Estaba cursando 1º de EP, por lo tanto contaba con 7 años de edad, cuando la maestra -doña Concha- nos mandó escribir una redacción. Mi redacción trataba de ETA, a ese entonces se remonta mi primer recuerdo sobre la banda armada.
Ese fue tan solo el principio, luego se sucedieron más, demasiados más.
Recuerdo algunos más nítidamente que otros: Gregorio Ordóñez en el 95, Tomás y Valiente y Múgica en el 96, el secuestro de Ortega Lara en el 96/97, Miguel Ángel Blanco en el verano del 97 y cómo todos en casa llorábamos cuando fue encontrado, mientras que toda España alzaba sus manos blancas al cielo pidiendo la paz, Lluch, Fernando Buesa y Martín Carpena en el 2000 -y cómo se hizo necesario mirar bajo el coche antes de viajar- además de Luis Portero -cuyo recuerdo me asalta cada vez que paso por la Placeta que lleva su nombre en Granada-, Pagazaurtundua en 2003, Trapero en 2007 e Isaías Carrasco en 2008. El único pecado y mal que cometieron a lo largo de su vida fue luchar incansablemente por el fin de la violencia, defendiendo sus creencias frente a las balas de unos desalmados.
Es tan solo una pequeñísima representación de las 829 víctimas mortales de ETA, pues hay más, muchas más.
Puente de la Constitución de 2004, Alicante. Estábamos dando un paseo por el puerto, y me quedé rezagada con mi padre aquejada de una tendinitis, cuando de repente oímos una explosión. Me mantuve muy quieta mientras escuchaba decir a mi padre que era una bomba, y rápidamente fuimos a reunirnos con el resto. De repente la gente empezó a correr y una patrulla de la policía pedía que desalojáramos el paseo marítimo. No hubo daños personales, pero fueron unos minutos de caos, tensión y miedo que no olvidaré fácilmente.
Recuerdo también el 22 de marzo de 2006. Tenía 18 años, cursaba 2º de bachillerato y estábamos en el aula visionando un documental sobre Historia de España cuando a la profesora -Pepa- le llegó un sms con la noticia del alto el fuego permanente; me acuerdo también del júbilo del momento, de sus lágrimas y de cómo arrancamos a aplaudir.
Por desgracia, también me acuerdo del 30 de diciembre de ese mismo año. Estaba en Serrato cuando me enteré del atentado en la T4 y la muerte de dos obreros. Esta vez a la sensación de tristeza y rabia se unió una tremenda impotencia, y también una profunda decepción. Fue entonces cuando ETA firmó su sentencia, cuando dio comienzo el principio del fin.
Afortunadamente, en los últimos años hemos venido asistiendo al desgaste de ETA gracias a la acción eficaz de las Fuerzas y Cuerpos de Seguridad del Estado, hasta llegar a su derrota, ayer, 20 de octubre de 2011, día que espero que pase a la Historia como aquel en el que definitivamente se cerró uno de los capítulos más negros de España y el comienzo de una nueva era de paz, concordia y esperanza.
Dejemos atrás estos más de 40 años que no solo quedarán en la Historia de España, sino en la historia personal de cada uno de nosotros, impregnando nuestra memoria y nuestros recuerdos, y empecemos a escribir la nueva etapa.
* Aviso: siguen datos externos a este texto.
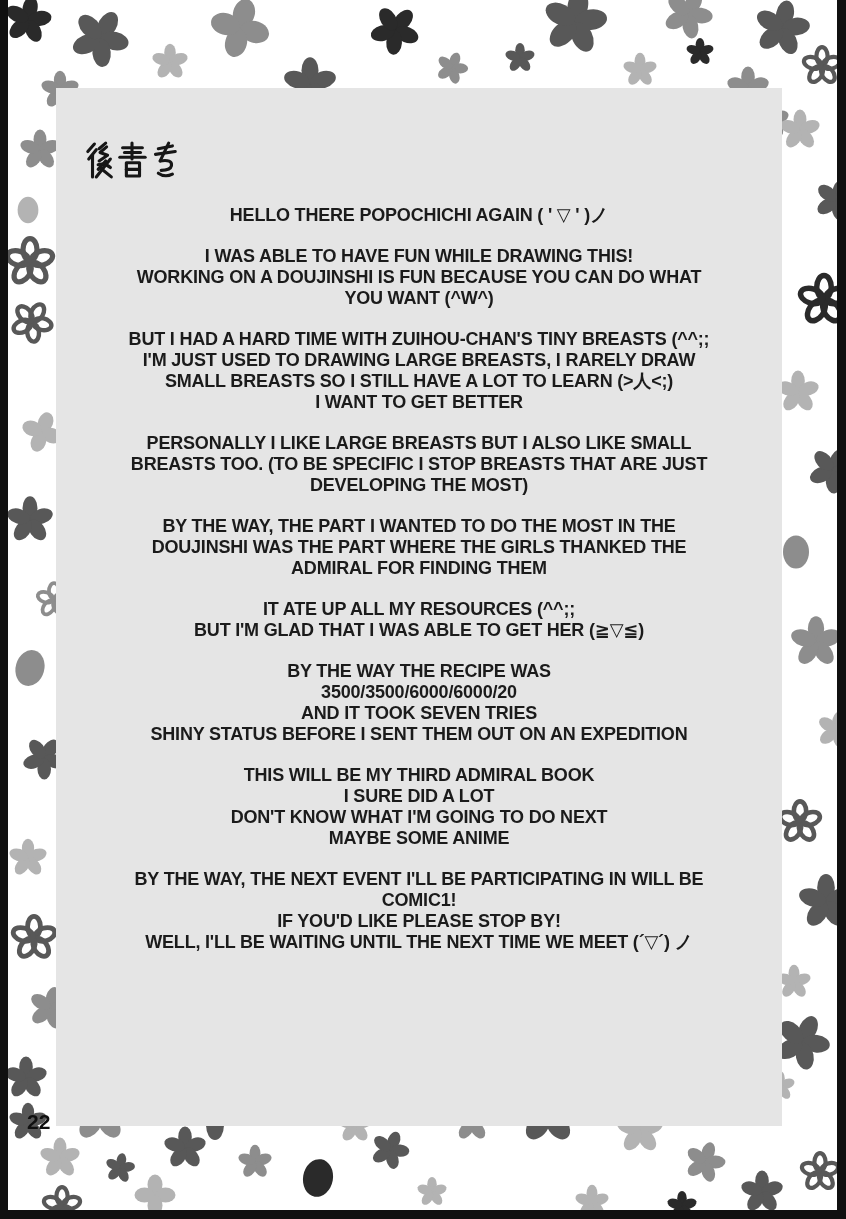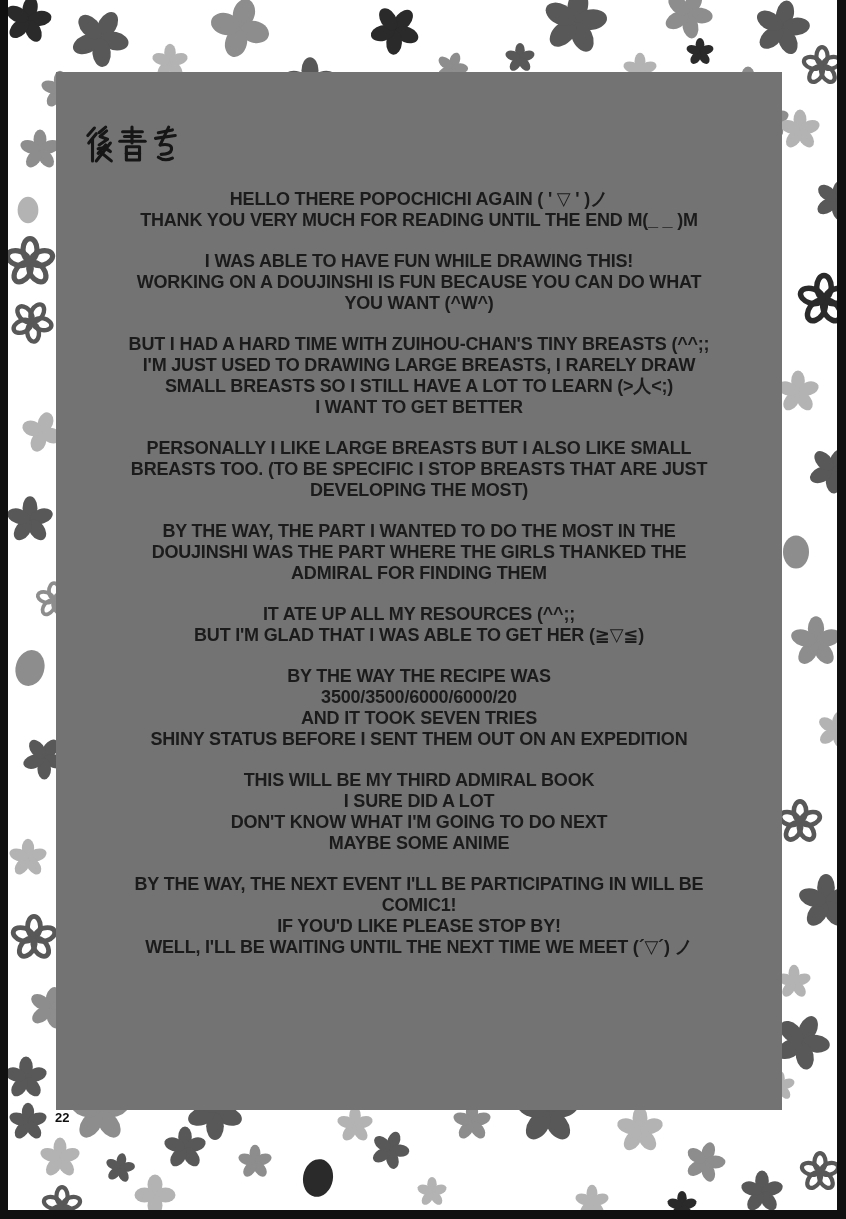--- a/index.html
+++ b/index.html
@@ -9,8 +9,8 @@
   }
   svg.floral{position:absolute;left:0;top:0;z-index:0;}
   .panel{
-    position:absolute;left:56px;top:72px;width:726px;height:1038px;
-    background:#737373;z-index:1;
+    position:absolute;left:56px;top:88px;width:726px;height:1038px;
+    background:#e5e5e5;z-index:1;
   }
   .edge{position:absolute;background:#101010;z-index:2;}
   .edge-left{left:0;top:0;width:8px;height:1219px;}

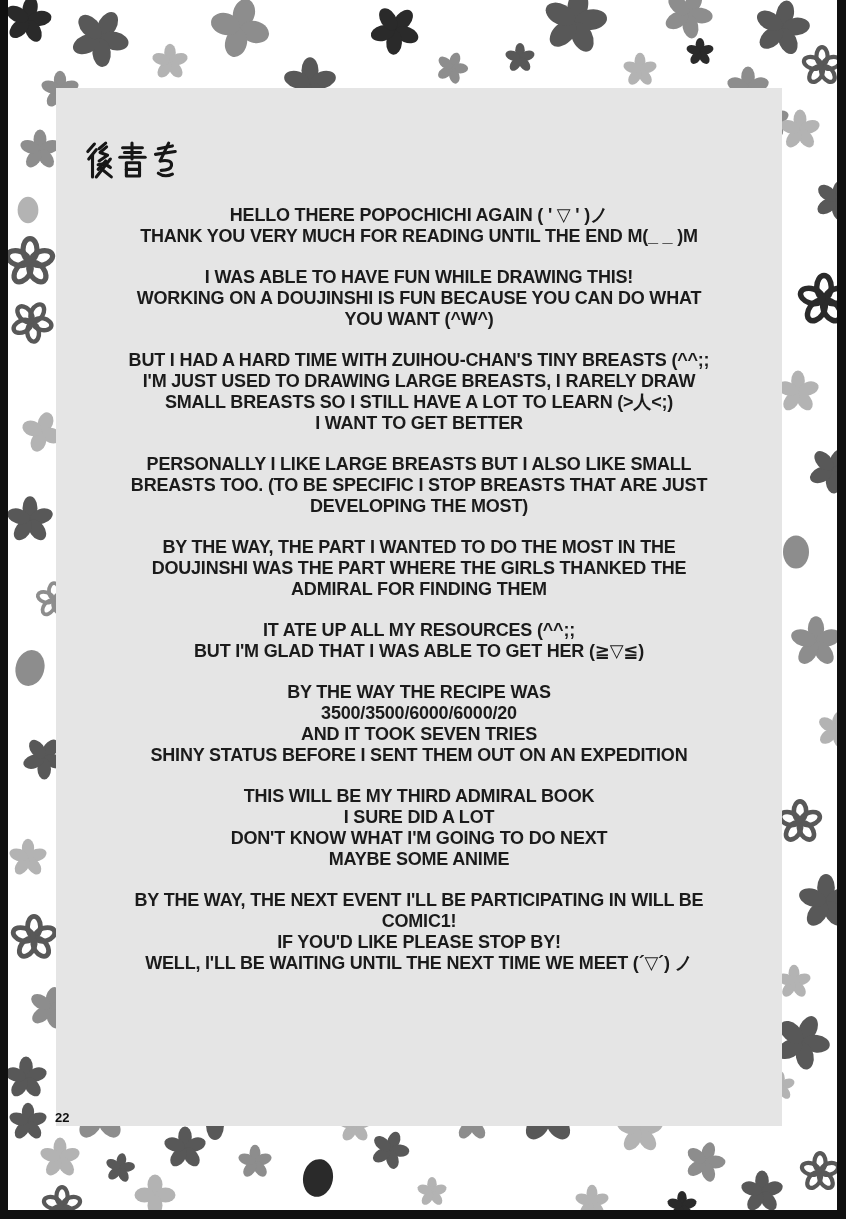--- a/index.html
+++ b/index.html
@@ -169,7 +169,6 @@
     <div class="text" id="paragraphs">
         <div class="para">
           <div class="line">HELLO THERE POPOCHICHI AGAIN ( ' ▽ ' )ノ</div>
-          <div class="line">THANK YOU VERY MUCH FOR READING UNTIL THE END M(_ _ )M</div>
         </div>
         <div class="para">
           <div class="line">I WAS ABLE TO HAVE FUN WHILE DRAWING THIS!</div>

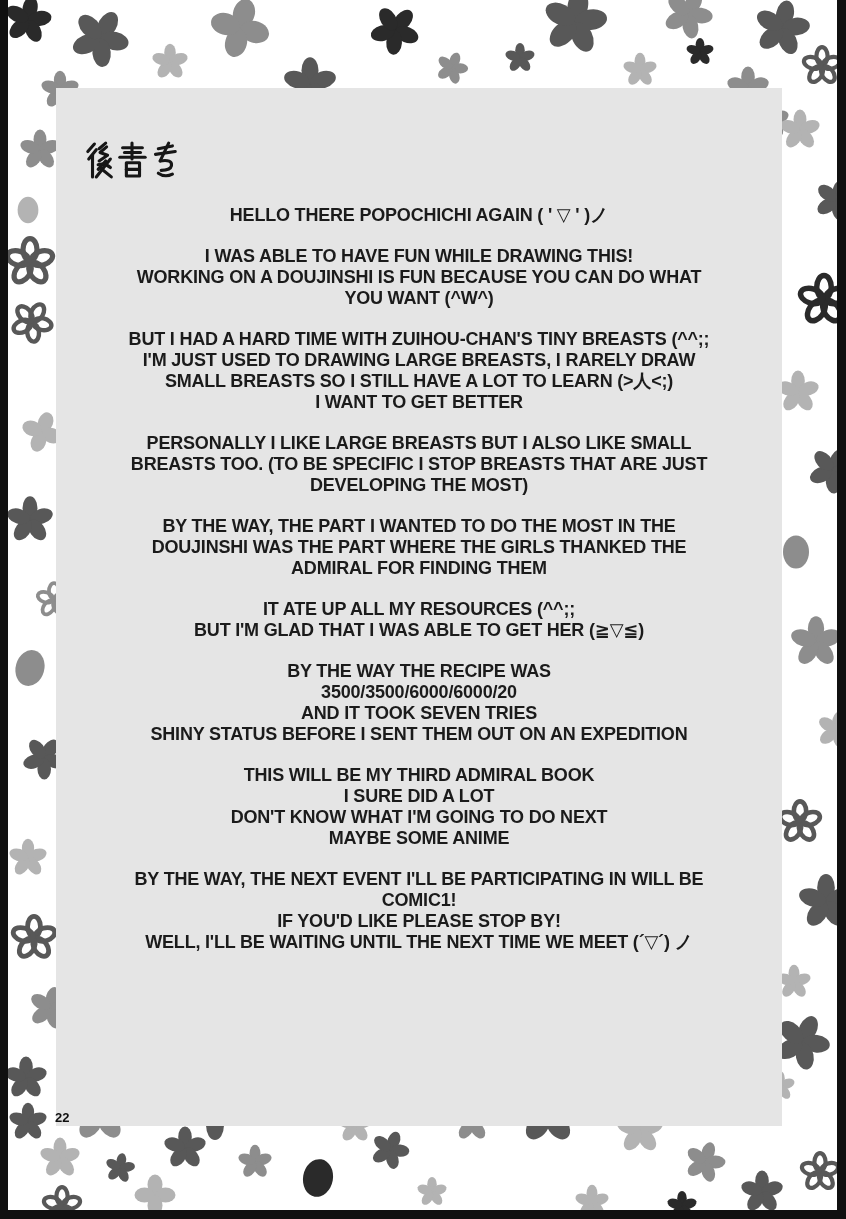--- a/index.html
+++ b/index.html
@@ -27,7 +27,7 @@
   .line{height:21px;line-height:21px;white-space:nowrap;}
   .pagenum{
     position:absolute;left:27px;top:1110px;z-index:3;
-    font-weight:700;font-size:13px;color:#101010;margin-left:28px;
+    font-weight:700;font-size:21px;color:#101010;
   }
 </style>
 </head>

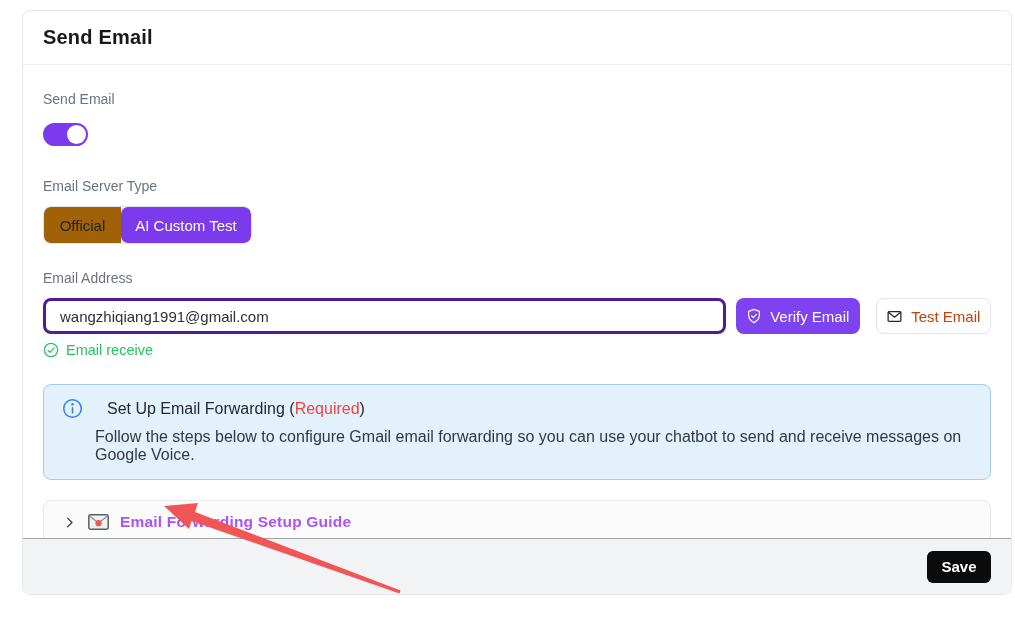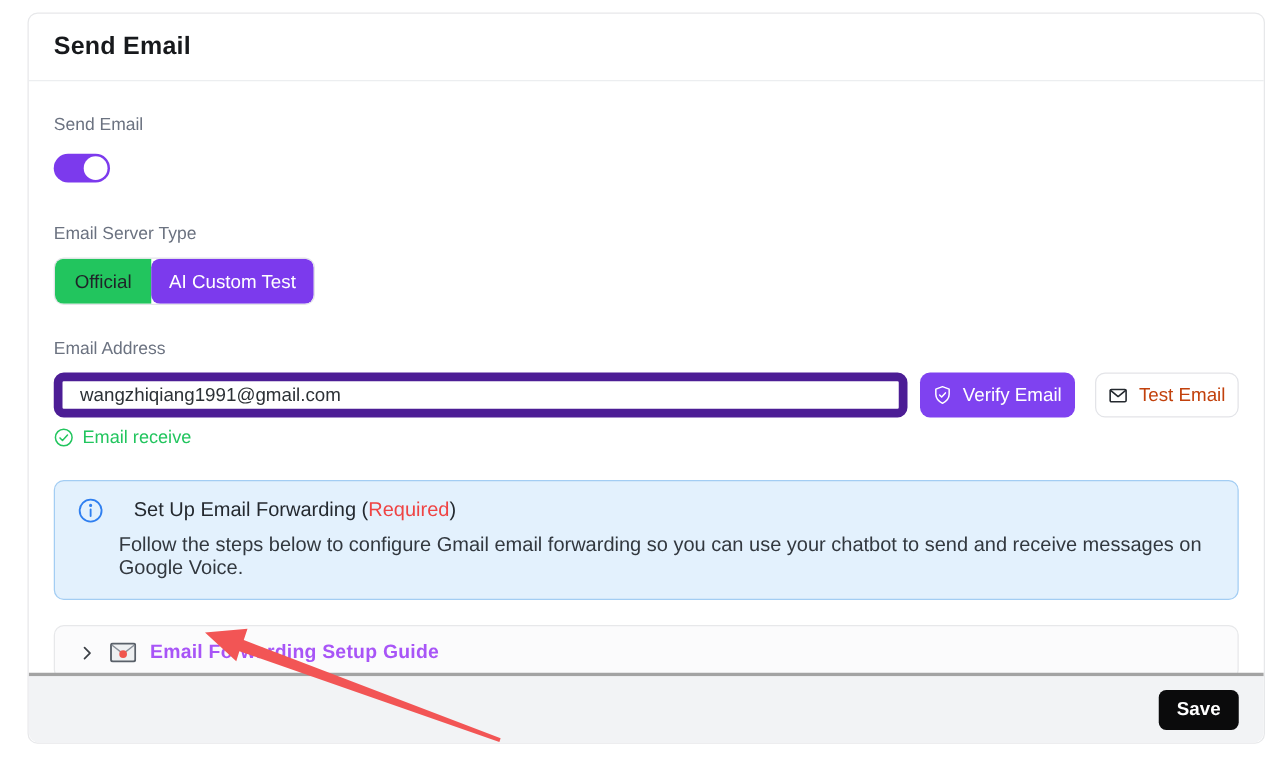--- a/index.html
+++ b/index.html
@@ -27,7 +27,7 @@
     border-radius: 8px; background: #ffffff; overflow: hidden; }
   .seg-option { height: 36px; display: flex; align-items: center; justify-content: center;
     font-size: 15px; cursor: pointer; }
-  .seg-official { width: 77px; color: #1f2328; background: #22c55e; }
+  .seg-official { width: 77px; color: #1f2328; background: #a16207; }
   .seg-custom { width: 130px; color: #ffffff; background: #7c3aed; border-radius: 7px; }
   
   .email-label { margin-top: 26px; }

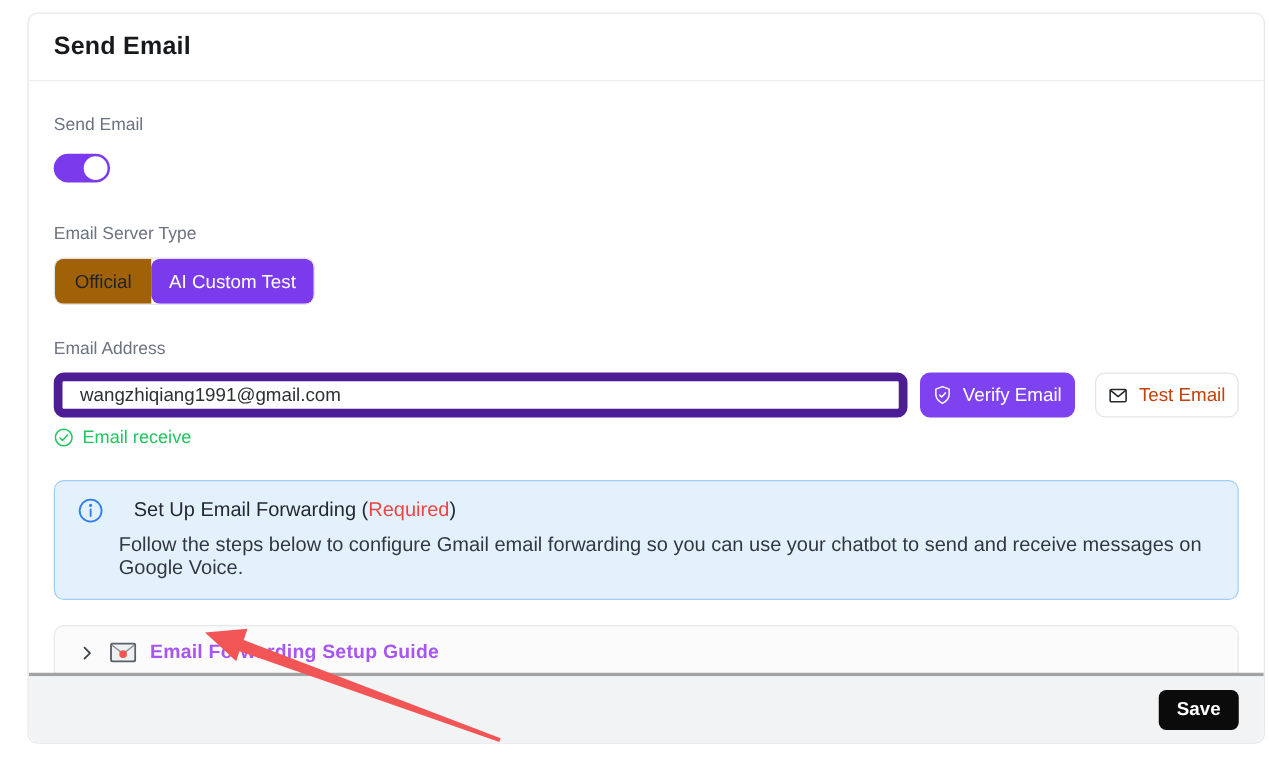--- a/index.html
+++ b/index.html
@@ -32,7 +32,7 @@
   
   .email-label { margin-top: 26px; }
   .email-row { margin-top: 12px; display: flex; align-items: center; }
-  .email-input { width: 686px; height: 36px; border: 7px solid #4c1d95; border-radius: 8px;
+  .email-input { width: 686px; height: 36px; border: 3px solid #4c1d95; border-radius: 8px;
     padding: 0 14px; font-size: 15px; color: #2c3136; outline: none;
     font-family: "Liberation Sans", sans-serif; }
   .btn { height: 36px; display: inline-flex; align-items: center; justify-content: center;

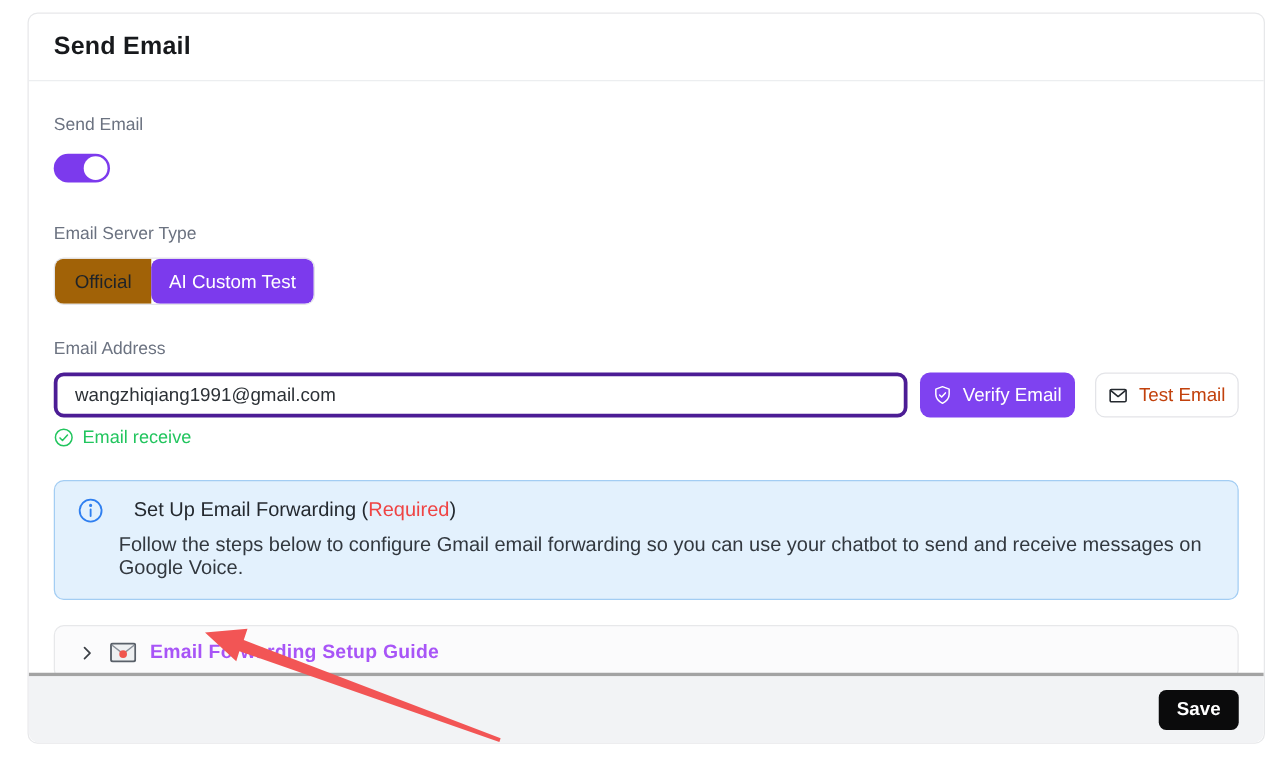--- a/index.html
+++ b/index.html
@@ -57,7 +57,7 @@
   .guide-link { font-size: 15.5px; font-weight: bold; color: #a855f7; letter-spacing: 0.2px; }
   
   .card-footer { position: absolute; left: 0; right: 0; bottom: 0; height: 56px;
-    background: #f2f3f5; border-top: 3px solid #a3a3a3; border-radius: 0 0 8px 8px;
+    background: #f2f3f5; border-top: 1px solid #a3a3a3; border-radius: 0 0 8px 8px;
     display: flex; align-items: center; justify-content: flex-end; padding-right: 20px; }
   .btn-save { width: 64px; height: 32px; background: #0b0b0c; color: #ffffff;
     font-weight: bold; font-size: 15px; border-radius: 6px; }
Pensemos -ahora más que nunca- en todos aquellos que sufrieron la barbarie directamente, y en todas las familias que lloraron su pérdida.
En estos momentos, llena de alegría y emoción, tras pasarme horas enganchada a la televisión y a Twitter siguiendo paso a paso una de las noticias más relevantes de toda nuestra etapa democrática, solo me queda estar agradecida a las Fuerzas y Cuerpos de Seguridad del Estado que lo han hecho posible, y de las que no hace falta decir que estoy orgullosísima, y además, ¿por qué no? También es un orgullo que esto haya sucedido con Patxi López en el Gobierno Vasco, con Zapatero en el Gobierno de España y con Rubalcaba -y ahora Camacho- al frente del Ministerio del Interior.
Una vez más, lo que ayer parecía imposible es hoy una realidad :)
Agur, ETA. Hoy se alza con más fuerza que nunca el triunfo de la democracia y el Estado de Derecho.